« Le locataire louera le bien locatif dans le but d'accueillir des groupes de camping et/ou d'organiser des événements, y compris des événements privés, commerciaux ou publics, pouvant accueillir jusqu'à 500 participants par événement. L'utilisation de la propriété louée sera destinée au camping, à l'hospitalité et à l'hébergement en plein air, ainsi qu'à toute autre fonction liée à la nature de l'activité susmentionnée. » À la clause 3.3, le demandeur a déclaré ce qui suit : « Le propriétaire déclare et s'engage qu'il n'existe aucun obstacle légal, de planification ou réglementaire à la conduite de toute activité légale à mener par le locataire dans le bien loué, conformément aux objectifs locatifs spécifiés dans ce contrat. »
- Le défendeur a affirmé s'être appuyé sur les représentations du demandeur, qui a déclaré dans l'accord qu'il n'y avait aucun obstacle légal ou de planification à cette activité, et qu'il avait investi des sommes importantes dans l'utilisation des infrastructures aux fins du bail qu'il cherchait à promouvoir. Selon lui, le loyer a été payé de février à juillet 2025, et il n'a cessé de payer qu'après qu'il est devenu évident qu'il n'était pas possible d'obtenir une licence commerciale permanente sans changement d'urbanisme.

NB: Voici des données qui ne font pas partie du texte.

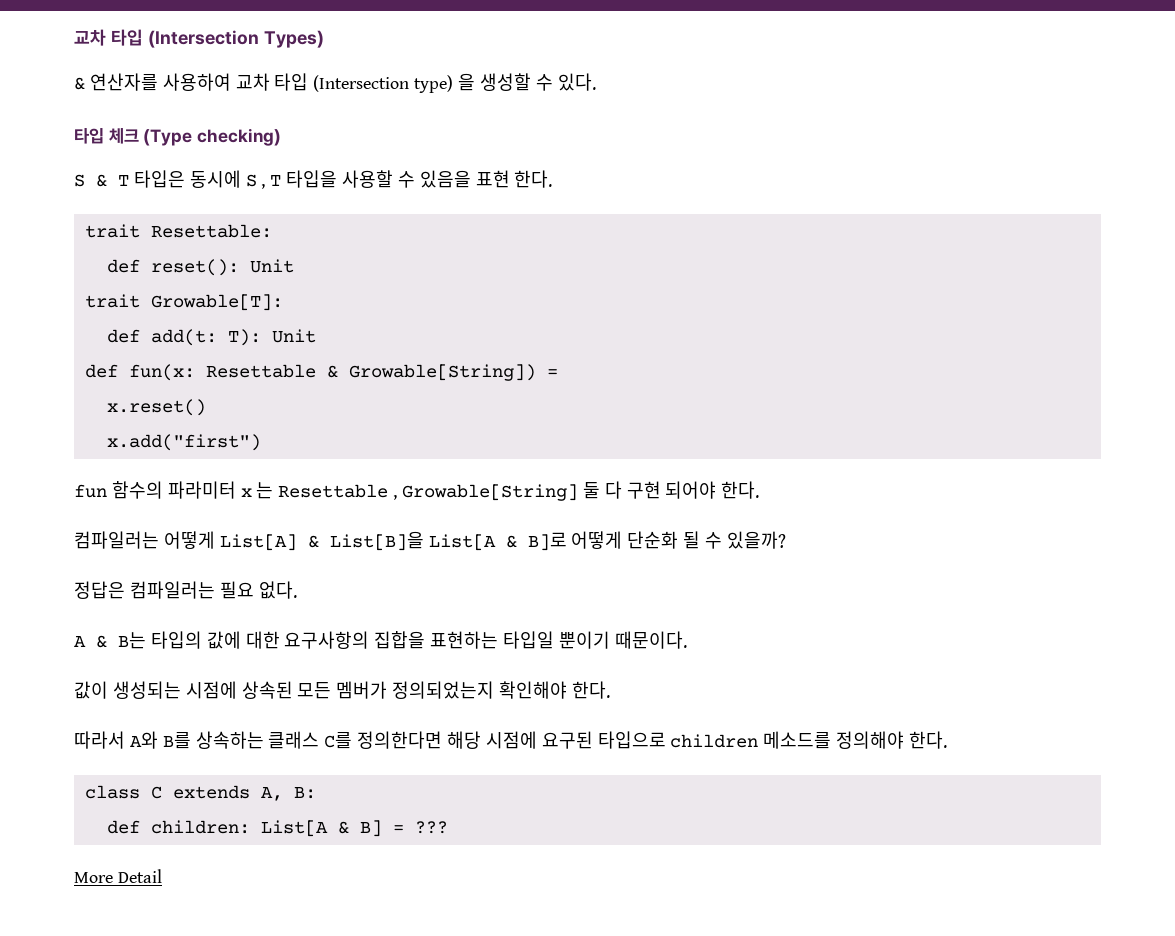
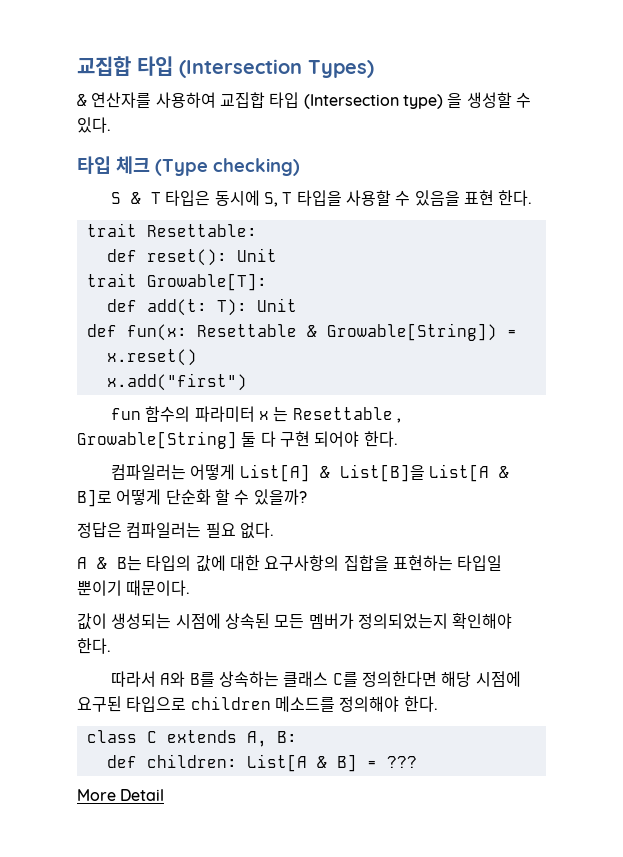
- 교차 타입 (Intersection Types)
+ 교집합 타입 (Intersection Types)
- & 연산자를 사용하여 교차 타입 (Intersection type) 을 생성할 수 있다.
+ & 연산자를 사용하여 교집합 타입 (Intersection type) 을 생성할 수 있다.
- S & T 타입은 동시에 S , T 타입을 사용할 수 있음을 표현 한다.
+ S & T 타입은 동시에 S, T 타입을 사용할 수 있음을 표현 한다.
- 컴파일러는 어떻게 List[A] & List[B]을 List[A & B]로 어떻게 단순화 될 수 있을까?
+ 컴파일러는 어떻게 List[A] & List[B]을 List[A & B]로 어떻게 단순화 할 수 있을까?

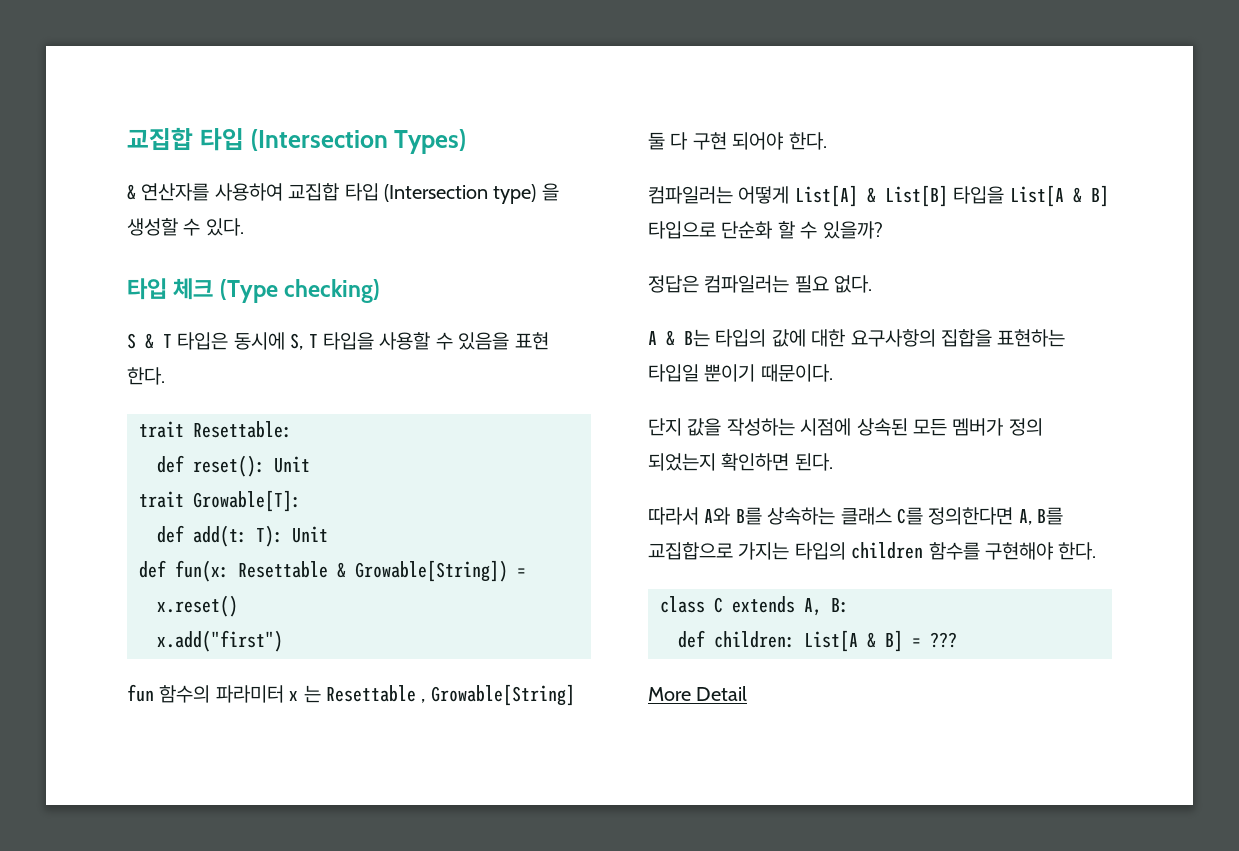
- 컴파일러는 어떻게 List[A] & List[B]을 List[A & B]로 어떻게 단순화 할 수 있을까?
+ 컴파일러는 어떻게 List[A] & List[B] 타입을 List[A & B] 타입으로 단순화 할 수 있을까?
- 값이 생성되는 시점에 상속된 모든 멤버가 정의되었는지 확인해야 한다.
+ 단지 값을 작성하는 시점에 상속된 모든 멤버가 정의 되었는지 확인하면 된다.
- 따라서 A와 B를 상속하는 클래스 C를 정의한다면 해당 시점에 요구된 타입으로 children 메소드를 정의해야 한다.
+ 따라서 A와 B를 상속하는 클래스 C를 정의한다면 A, B를 교집합으로 가지는 타입의 children 함수를 구현해야 한다.

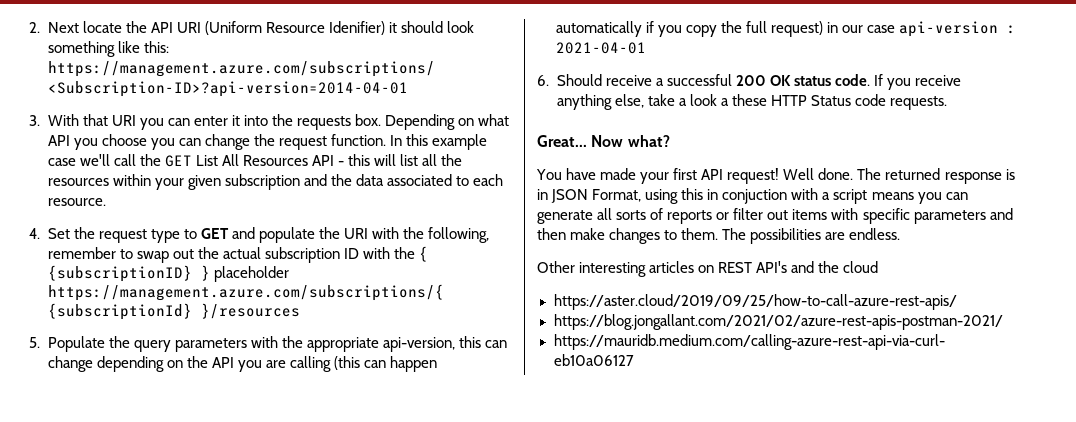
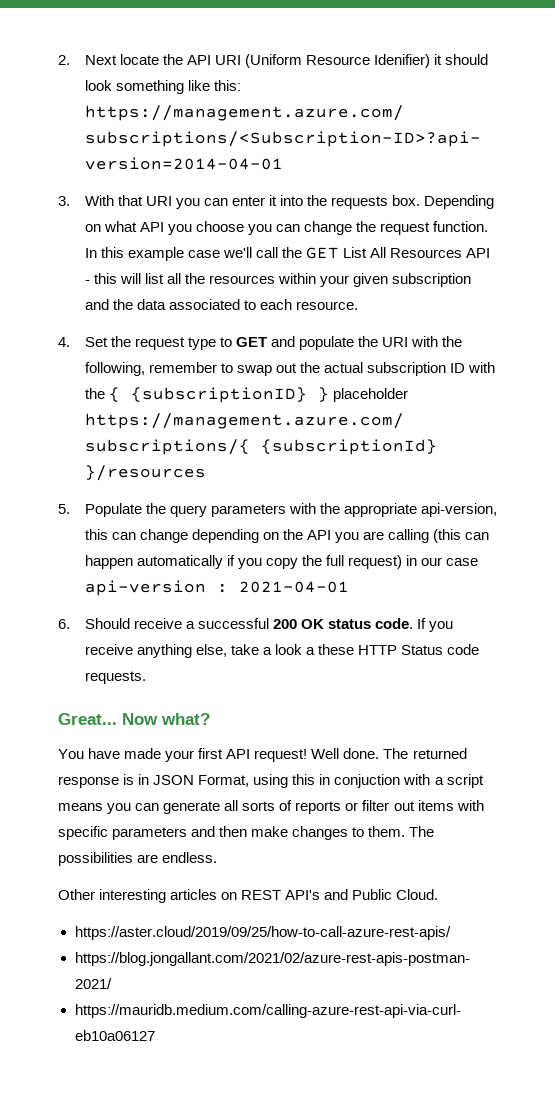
- Other interesting articles on REST API's and the cloud
+ Other interesting articles on REST API's and Public Cloud.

- Le défendeur a commencé à travailler avec les autorités pour réguler la licence et continue de chercher un plan temporaire pour la régularisation, sans ménager les critiques selon lesquelles le demandeur ne lui a pas révélé qu'il avait tenté par le passé de modifier la désignation du terrain sans succès, violant ainsi le devoir de bonne foi. Le défendeur affirme qu'il s'agissait d'une violation fondamentale antérieure de la part du demandeur, et que la résiliation du paiement a été faite de bonne foi dans le contexte d'un litige fondamental concernant la responsabilité elle-même. Le défendeur ajoute qu'une procédure d'expulsion en location accélérée n'est pas adaptée à clarifier ce litige contractuel et d'urbanisme complexe, et que la mesure d'expulsion est disproportionnée.
- Alternativement, le défendeur estime qu'il a le droit de retarder le paiement du loyer jusqu'à ce que les obligations du demandeur soient réglées ou que le litige important soit résolu, conformément à l'article 11.4 de l'accord. Par conséquent, il cherche à rejeter ou supprimer la réclamation, ou au minimum, à ne déterminer qu'une réparation financière et non un recours d'expulsion irrévocable.